Record set.
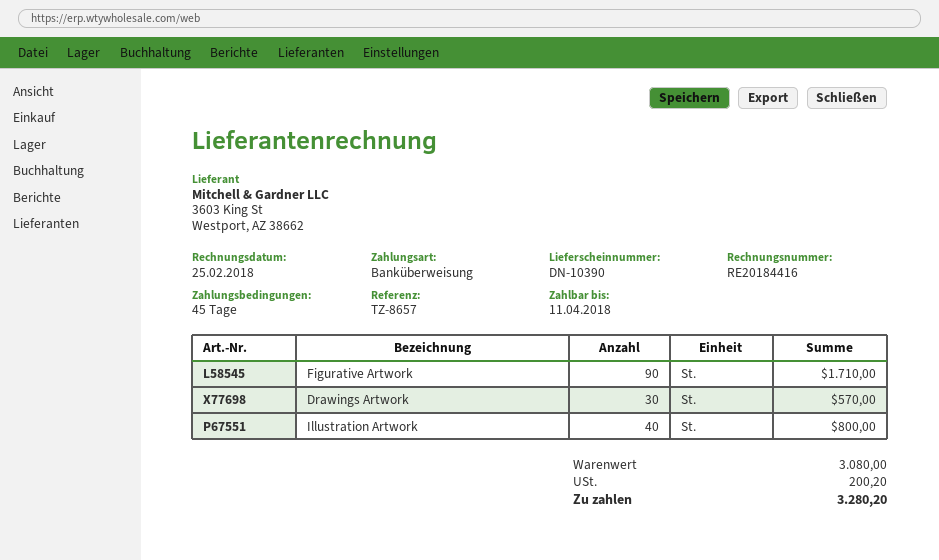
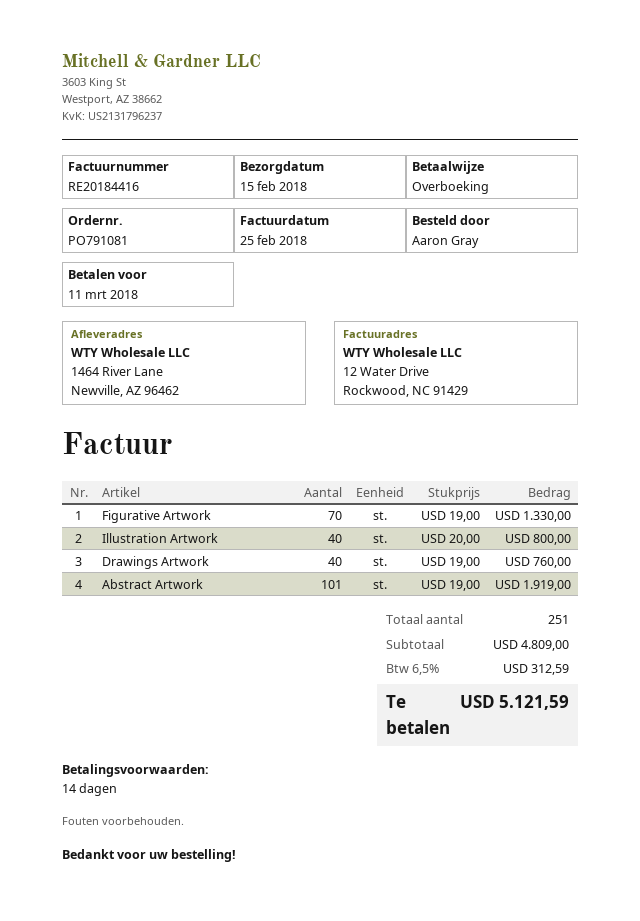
payment terms: 45 days -> 14 days
due date: 2018-04-11 -> 2018-03-11
Figurative Artwork: 90 for 1710.00 -> 70 for 1330.00
Drawings Artwork: 30 for 570.00 -> 40 for 760.00
Abstract Artwork: none -> 101 for 1919.00
subtotal: 3080.00 -> 4809.00
tax: 200.20 -> 312.59
total: 3280.20 -> 5121.59

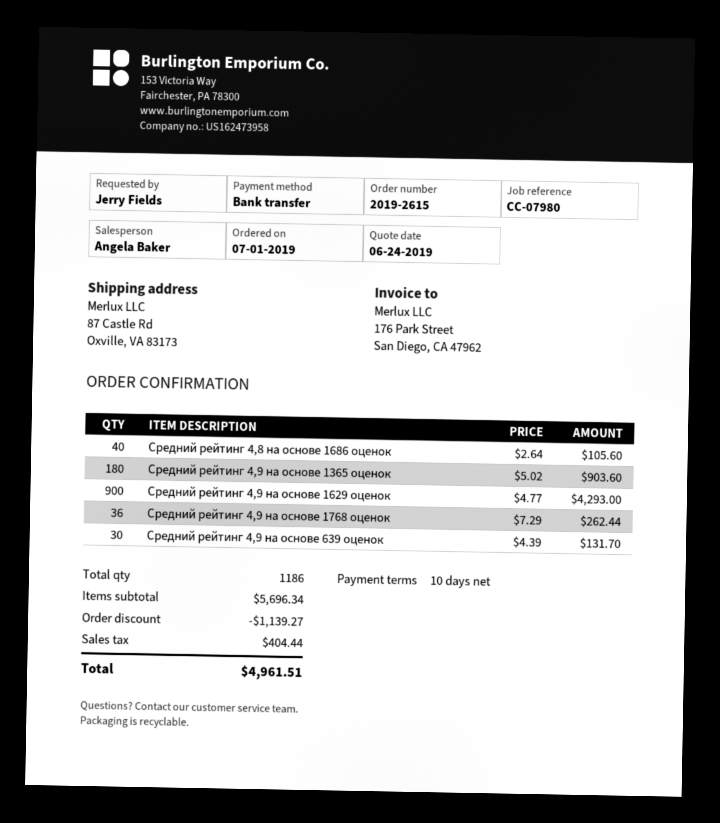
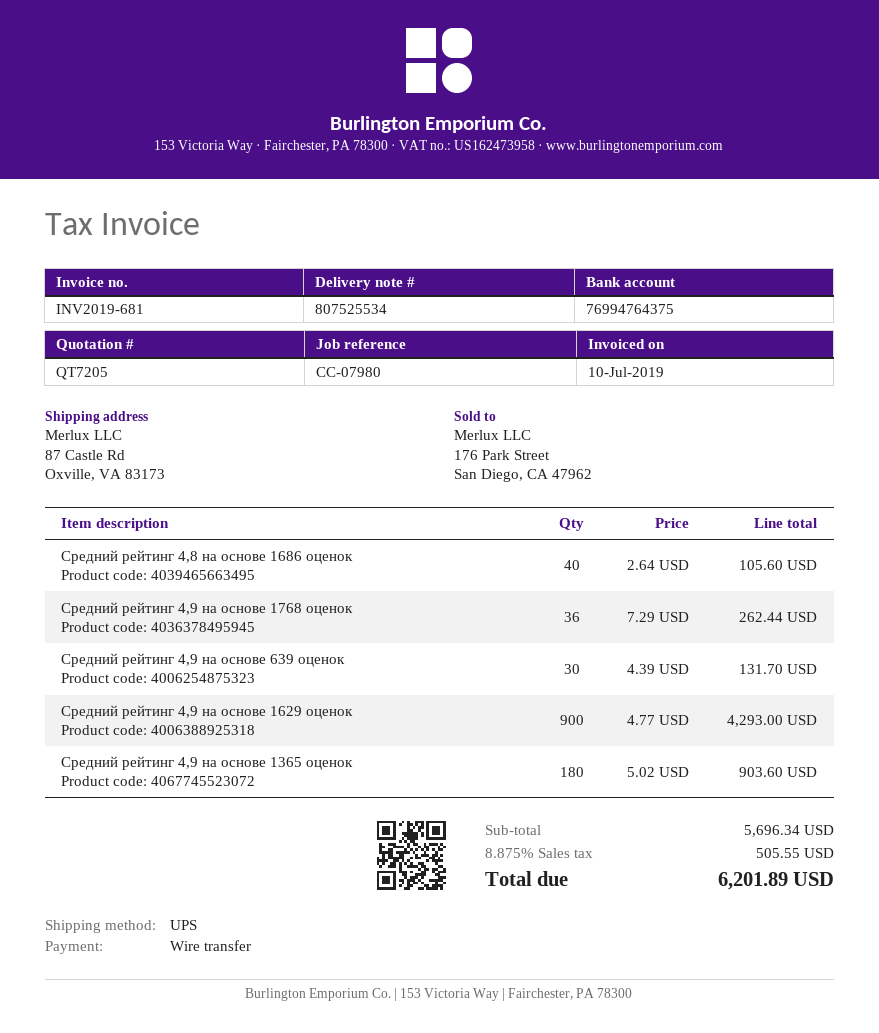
discount: 1139.27 -> none
tax: 404.44 -> 505.55
total: 4961.51 -> 6201.89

What the task asks. Retype the lines exactly. Begin at the one that holds "Figurative Artwork: 90", stop at the last line of the entries above, and drop the pictures.

Answer box.
Figurative Artwork: 90 for 1710.00 -> 70 for 1330.00
Drawings Artwork: 30 for 570.00 -> 40 for 760.00
Abstract Artwork: none -> 101 for 1919.00
subtotal: 3080.00 -> 4809.00
tax: 200.20 -> 312.59
total: 3280.20 -> 5121.59

discount: 1139.27 -> none
tax: 404.44 -> 505.55
total: 4961.51 -> 6201.89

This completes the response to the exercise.